The “patterns” made me think of intrusive thoughts, or the cycles of self-sabotage we fall into when we’re struggling. They reminded me of the loops we sometimes get stuck in. Of anxiety, depression, maybe even self-harm. But when Jinu tells Gwi-ma that Rumi “feels shame,” it clicked into place for me: this isn’t just about demons. It’s about that heavy internal storm we carry when we can’t forgive ourselves for not being okay.
The song Golden really struck me in that light. It’s gorgeous, but also almost painfully polished.
“Now I am shining like I am born to be / The queen I was meant to be.”
It’s the kind of thing we tell ourselves when we desperately want to believe we’re healed, that we’ve moved on, that we’re strong enough to shine. But sometimes it rings hollow. Like a mask we wear to convince ourselves we’re doing better than we are. That girlboss energy doesn’t always stick when you’re quietly falling apart inside.
Then there’s Takedown, the song Rumi refuses to use because it’s “too hateful.”
“You don’t deserve what you’ve got / You’re nothing at all / I hope you rot.”
Listening to it, I couldn’t help but think. That’s not just about fighting a villain. That could be the inner voice of self-hatred. That dark spiral where we tear ourselves down for not fitting, not being perfect, not being strong enough. It’s powerful, but it doesn’t help. It doesn’t unify. It isolates.
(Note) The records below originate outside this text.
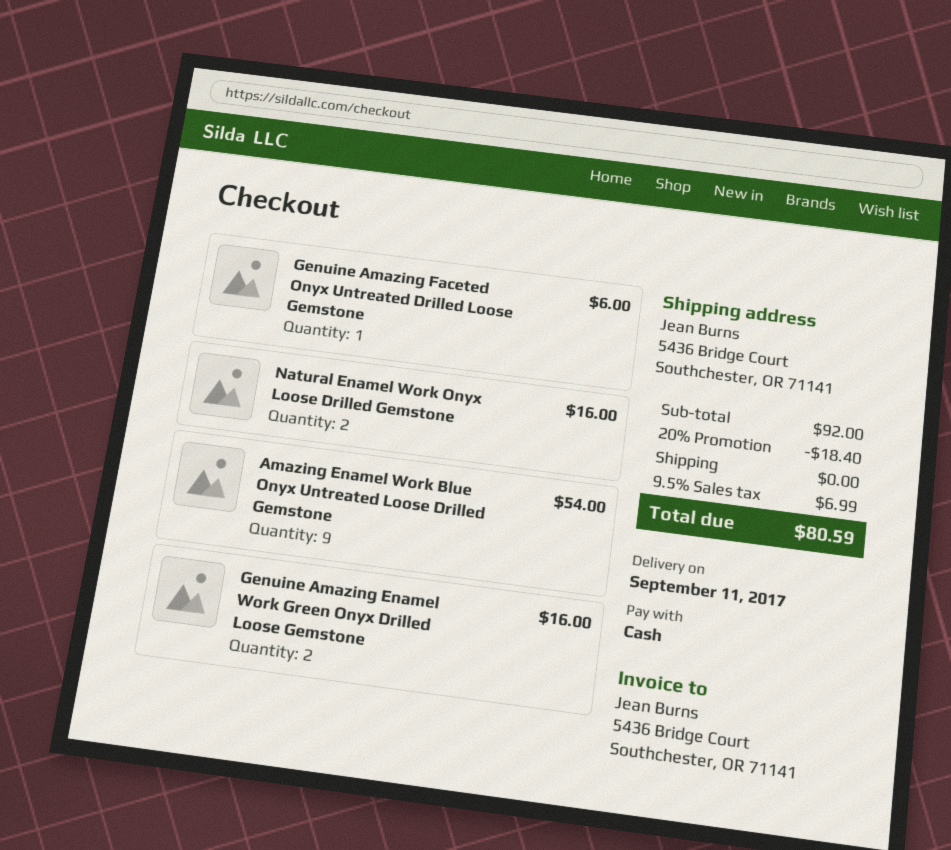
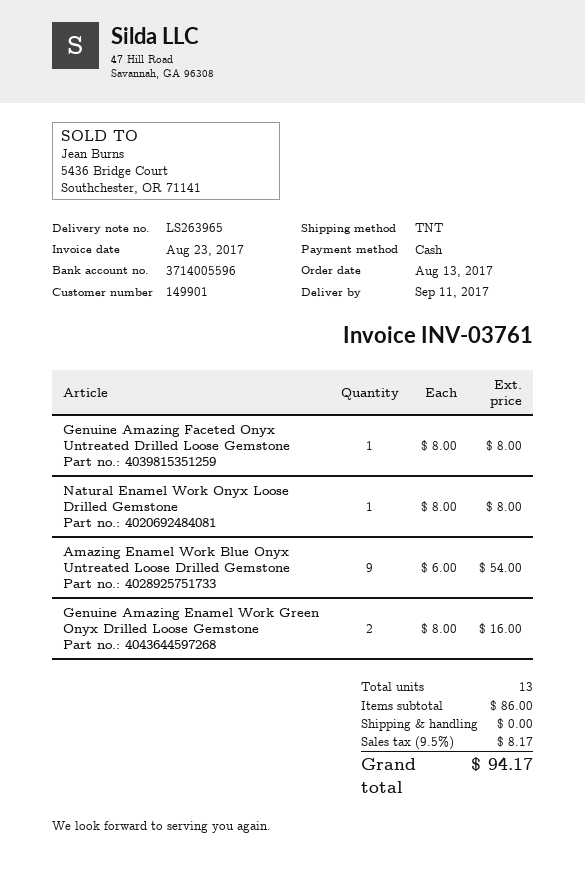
Genuine Amazing Faceted Onyx Untreated Drilled Loose Gemstone: 1 for 6.00 -> 1 for 8.00
Natural Enamel Work Onyx Loose Drilled Gemstone: 2 for 16.00 -> 1 for 8.00
subtotal: 92.00 -> 86.00
discount: 20% = 18.40 -> none
tax: 9.5% = 6.99 -> 9.5% = 8.17
total: 80.59 -> 94.17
And then there’s Free, which feels like the emotional turning point. Rumi sings that if they face their problems, they can be “free.”
“If we face it now, if we own it now / We can be free.”
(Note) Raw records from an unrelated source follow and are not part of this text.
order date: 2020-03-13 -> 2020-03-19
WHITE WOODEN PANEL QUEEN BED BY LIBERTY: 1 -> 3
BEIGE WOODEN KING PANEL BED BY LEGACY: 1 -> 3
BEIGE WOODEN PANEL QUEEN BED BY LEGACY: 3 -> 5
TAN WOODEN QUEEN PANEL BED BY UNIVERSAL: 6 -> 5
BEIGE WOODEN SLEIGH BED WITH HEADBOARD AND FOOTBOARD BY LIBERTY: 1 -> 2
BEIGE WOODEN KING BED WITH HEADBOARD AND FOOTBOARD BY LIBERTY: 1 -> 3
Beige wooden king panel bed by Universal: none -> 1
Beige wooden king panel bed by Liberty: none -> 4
And it’s beautiful. There’s this innocent hope to it that moves me deeply. But if I’m honest, when it comes to mental health, I don’t think we’re ever fully free. Our triggers, our patterns, they don’t disappear. They evolve, shift, return in different forms. What changes is how we learn to recognize them, how we manage, how we build a life around the reality of them. Still, Free hits in that vulnerable place where you want to believe healing can be whole, even if you know it’s messy and non-linear. And I love that the song holds space for that hope.
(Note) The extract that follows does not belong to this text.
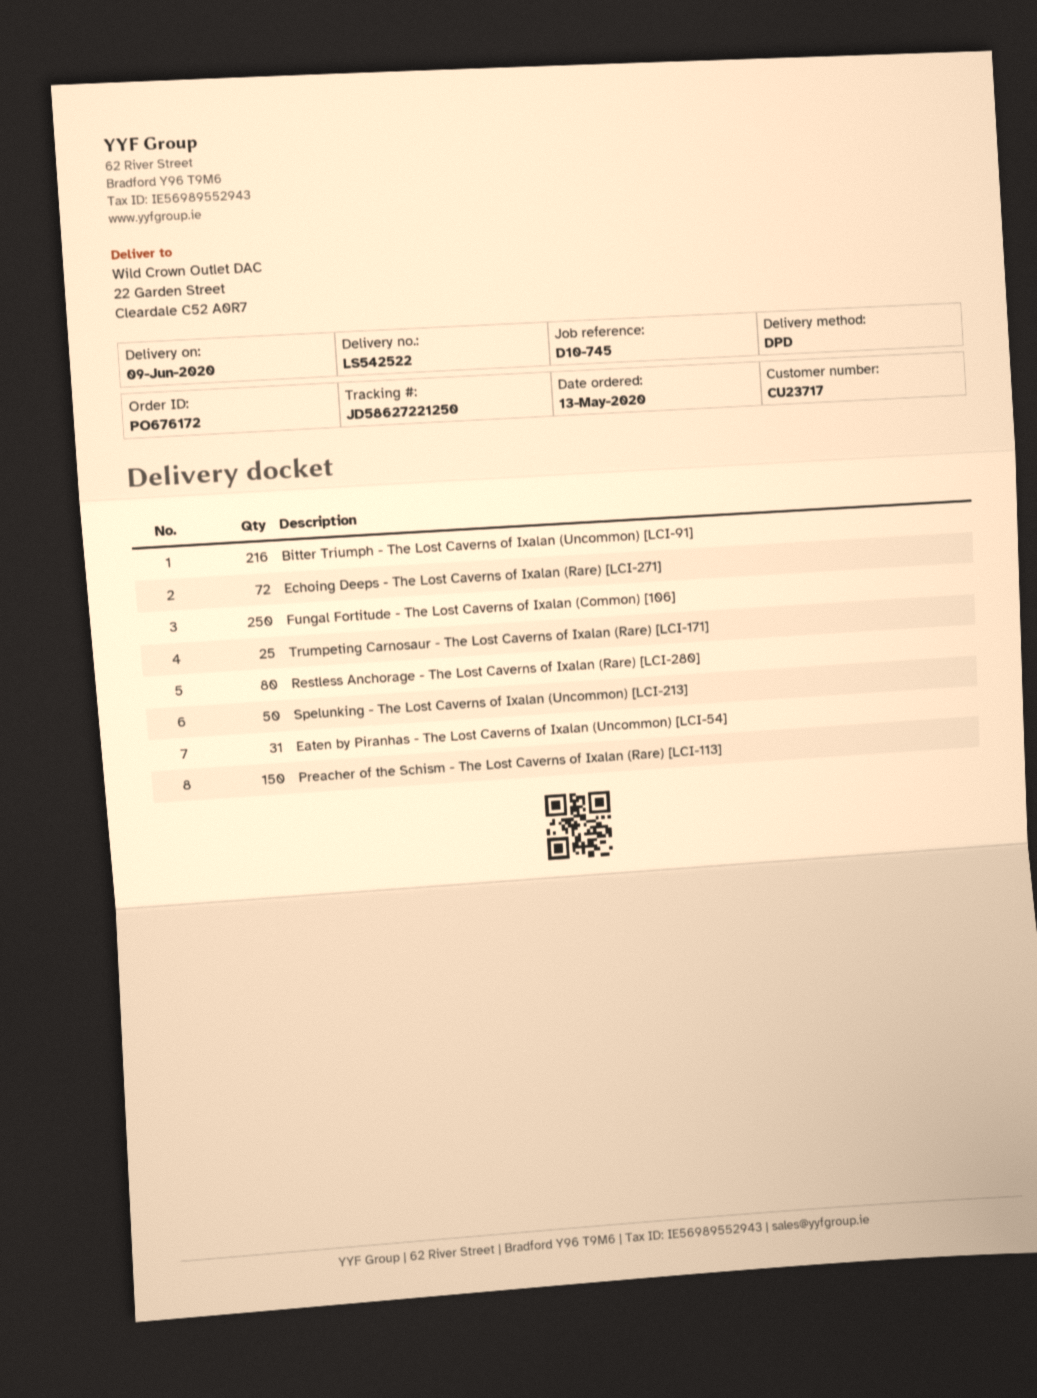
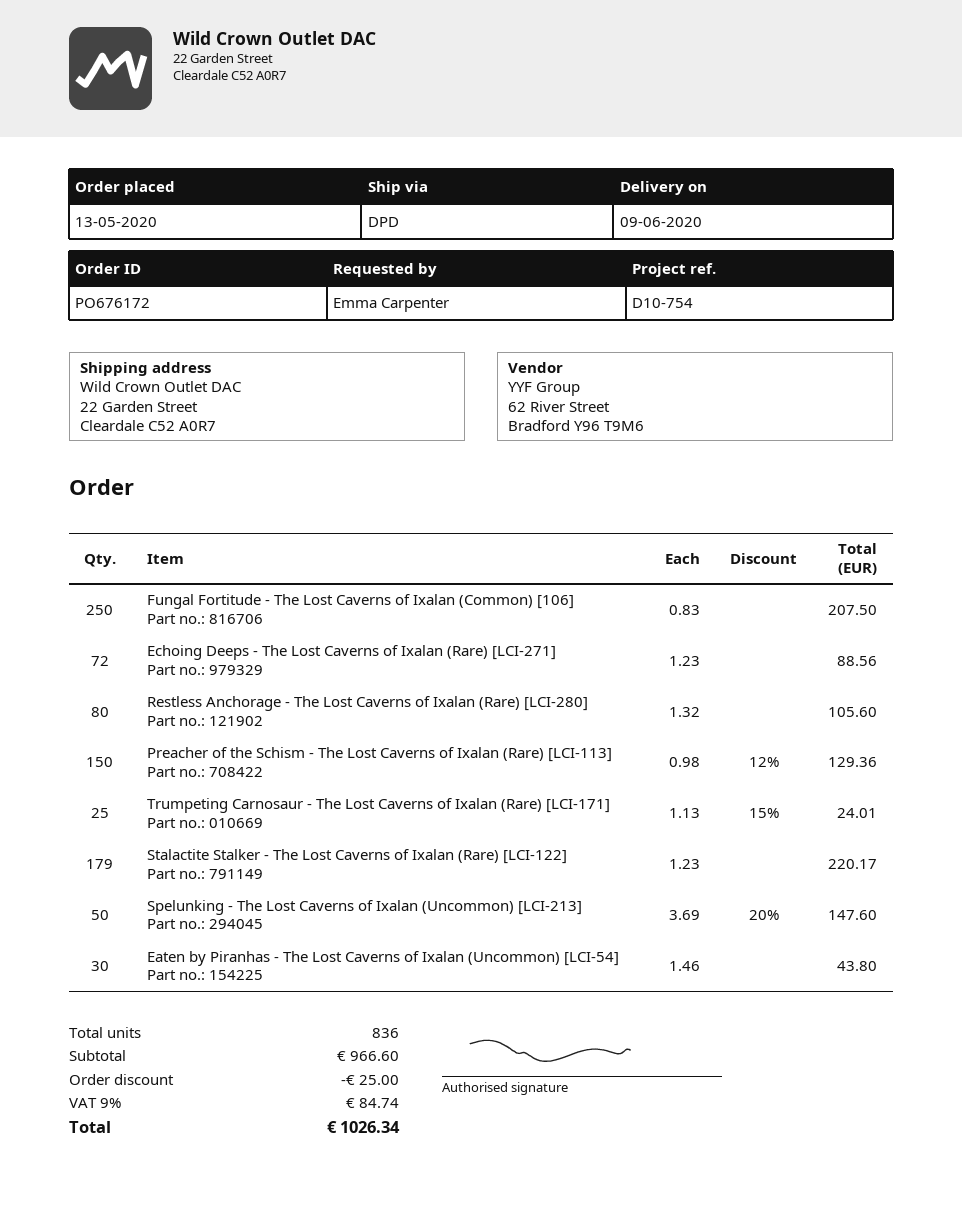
reference: D10-745 -> D10-754
Bitter Triumph - The Lost Caverns of Ixalan (Uncommon) [LCI-91]: 216 -> none
Eaten by Piranhas - The Lost Caverns of Ixalan (Uncommon) [LCI-54]: 31 -> 30
Stalactite Stalker - The Lost Caverns of Ixalan (Rare) [LCI-122]: none -> 179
There’s a moment that hit me hard: when Jinu tells Rumi her method won’t work, and she breaks down “It has to.” That scream felt so real and made me cry. Like when you’ve tried every possible way to keep going without facing your pain, and someone calls you out (maybe someone who’s been there) and suddenly the denial just crumbles. That moment of raw desperation? It’s heartbreakingly relatable.
And I don’t think it’s just Rumi’s internal battle. Her confrontation with Celine (the mother figure) adds a whole other layer. “Why can’t you love all of me?” she asks. And Celine can’t. Because she hasn’t been allowed to love all of herself. Maybe her own traumas, her own learned patterns, are being passed down. The way so many of us inherit not just our wounds, but the silence around them. In this powerfull scene, Rumi is standing infront of an ancestral tree, confronting what she inherited from her mother figure. Her patterns are a result of a history, like so much of our mental health is. And she is confronting the root cause. (Made a whole post about their dynamic here).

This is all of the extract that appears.